So far, it's just sounds you hear – it can't read your mind or anything... yet

AI algorithms can help scientists process brain waves and convert them directly into speech, according to new research.

"Our voices help connect us to our friends, family and the world around us, which is why losing the power of one's voice due to injury or disease is so devastating,” said Nima Mesgarani, senior author of the paper published in Scientific Reports and a researcher at Columbia University. "With today's study, we have a potential way to restore that power. We've shown that, with the right technology, these people's thoughts could be decoded and understood by any listener."

Neurons in our brain's auditory cortex are excited whenever we listen to people speak – or even imagine people speaking. How exactly the brain makes sense of the jumble of sound waves or constructs a facsimile of the process when we imagine people speaking is still unknown.
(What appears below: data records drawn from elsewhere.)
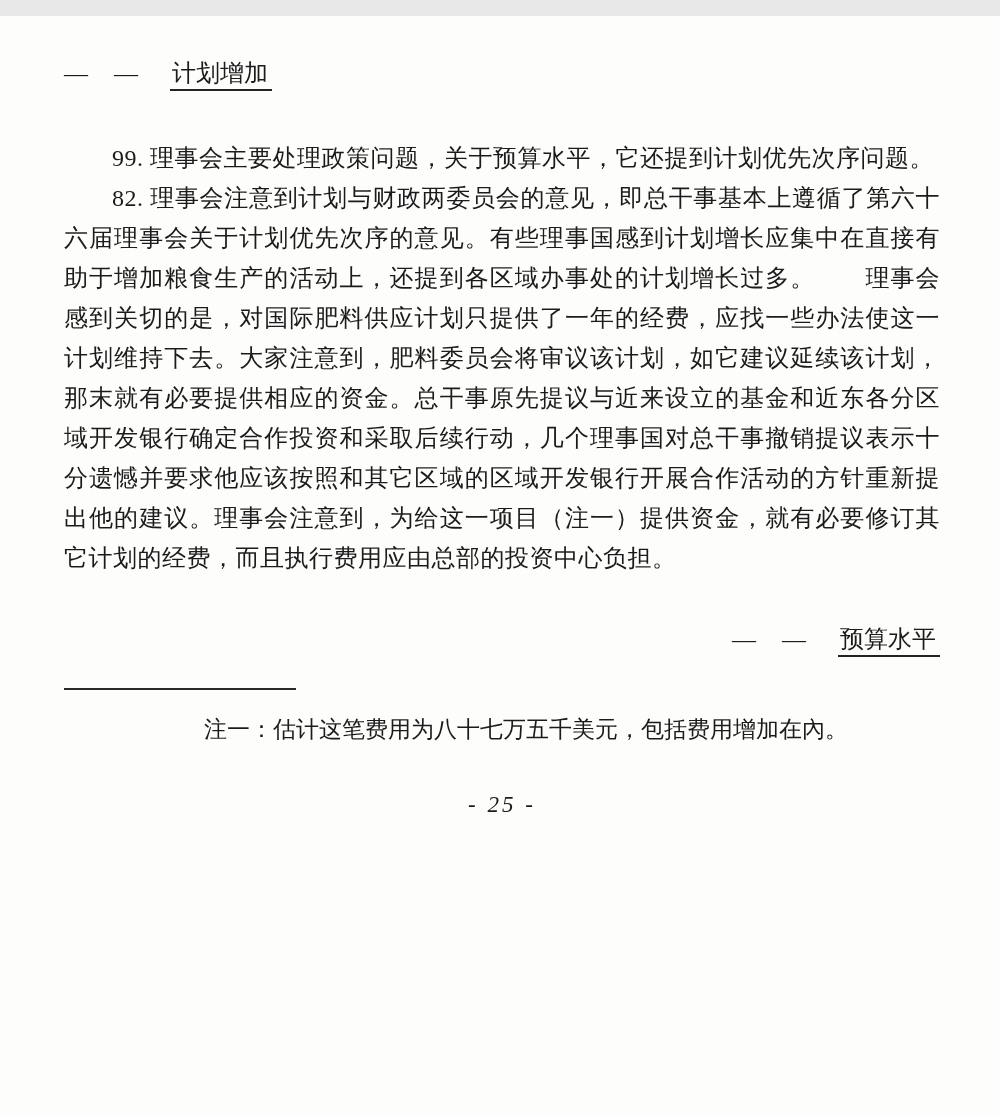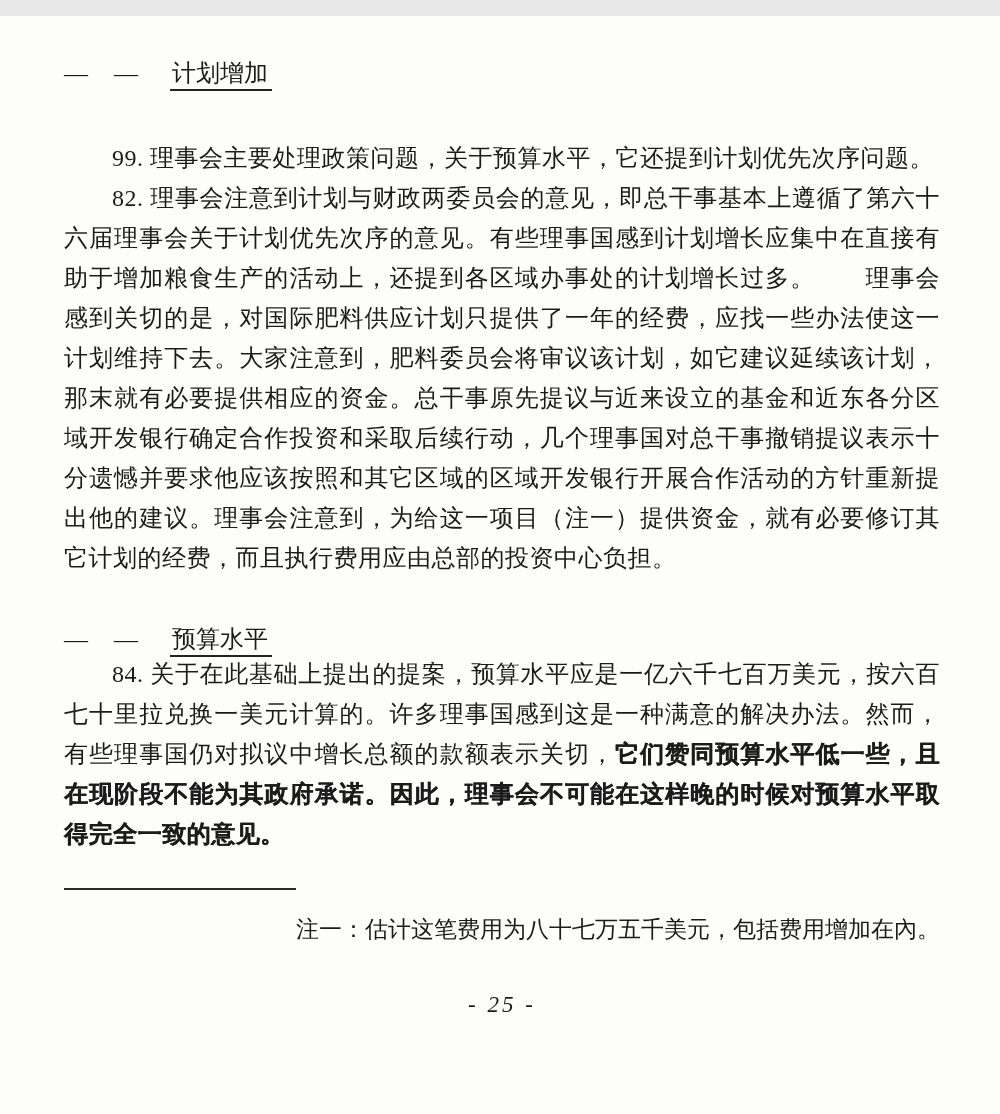--- a/index.html
+++ b/index.html
@@ -37,40 +37,40 @@
   .body-para {
     margin: 0;
     font-size: 24px;
     line-height: 40px;
     text-align: justify;
     text-indent: 2em;
     letter-spacing: 0.5px;
   }
   .para-81 { margin-top: 50px; }
   .para-82 { margin-top: 0; }
-  .heading-2 { margin-top: 46px; }
+  .heading-2 { margin-top: 46px; text-align: right; }
   .para-83 { margin-top: 48px; }
   .para-84 { margin-top: 0; }
   .bold-run {
     font-weight: bold;
     text-shadow: 0.4px 0 0 #1b1b1b;
   }
   .footnote-rule {
     margin-top: 34px;
     width: 232px;
     height: 2px;
     background: #2a2a2a;
     border: none;
   }
   .footnote {
     margin: 22px 0 0 0;
     padding-left: 48px;
     font-size: 23px;
     line-height: 36px;
-    text-align: right;
+    text-align: center;
   }
   .page-number {
     margin-top: 44px;
     text-align: center;
     font-size: 23px;
     font-style: italic;
     letter-spacing: 3px;
   }
 </style>
 </head>
@@ -84,21 +84,20 @@
 
   <p class="body-para para-81">99.  理事会主要处理政策问题，关于预算水平，它还提到计划优先次序问题。</p>
 
   <p class="body-para para-82">82.  理事会注意到计划与财政两委员会的意见，即总干事基本上遵循了第六十六届理事会关于计划优先次序的意见。有些理事国感到计划增长应集中在直接有助于增加粮食生产的活动上，还提到各区域办事处的计划增长过多。　　理事会感到关切的是，对国际肥料供应计划只提供了一年的经费，应找一些办法使这一计划维持下去。大家注意到，肥料委员会将审议该计划，如它建议延续该计划，那末就有必要提供相应的资金。总干事原先提议与近来设立的基金和近东各分区域开发银行确定合作投资和采取后续行动，几个理事国对总干事撤销提议表示十分遗憾并要求他应该按照和其它区域的区域开发银行开展合作活动的方针重新提出他的建议。理事会注意到，为给这一项目（注一）提供资金，就有必要修订其它计划的经费，而且执行费用应由总部的投资中心负担。</p>
 
   <div class="section-heading heading-2">
     <span class="heading-dash">— —</span><span class="heading-title">预算水平</span>
   </div>
 
 
-  <p class="body-para para-84"><span>84. 关于在此基础上提出的提案，预算水平应是一亿六千七百万美元，按六百七十里拉兑换一美元计算的。许多理事国感到这是一种满意的解决办法。然而，有些理事国仍对拟议中增长总额的款额表示关切，</span><span class="bold-run">它们赞同预算水平低一些，且在现阶段不能为其政府承诺。因此，理事会不可能在这样晚的时候对预算水平取得完全一致的意见。</span></p>
 
   <div class="footnote-rule"></div>
 
   <p class="footnote">注一：估计这笔费用为八十七万五千美元，包括费用增加在內。</p>
 
   <div class="page-number">- 25 -</div>
 
 </div>
 
 </body></html>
However, neuroscientists have shown that brain patterns emitted during a task can be pieced together to reconstruct the words being spoken. It has propelled the idea of building neuroprosthetics, devices that act as brain-computer interfaces.

The group of researchers tried to advance the technique known as auditory stimulus reconstruction using a neural network. First, an autoencoder was trained to convert audio signals to spectrograms, detailing different frequencies in the sounds, from 80 hours of speech recordings.

Next, the researchers placed electrodes directly onto the brains of five participants undergoing brain surgery for epilepsy to record electrical activity. All of them had normal hearing. They all listened to a recital of short stories for 30 minutes. The stories were randomly paused, and they were asked to recite the last sentence to train a vocoder. The vocoder was taught to map specific brain patterns to audible speech.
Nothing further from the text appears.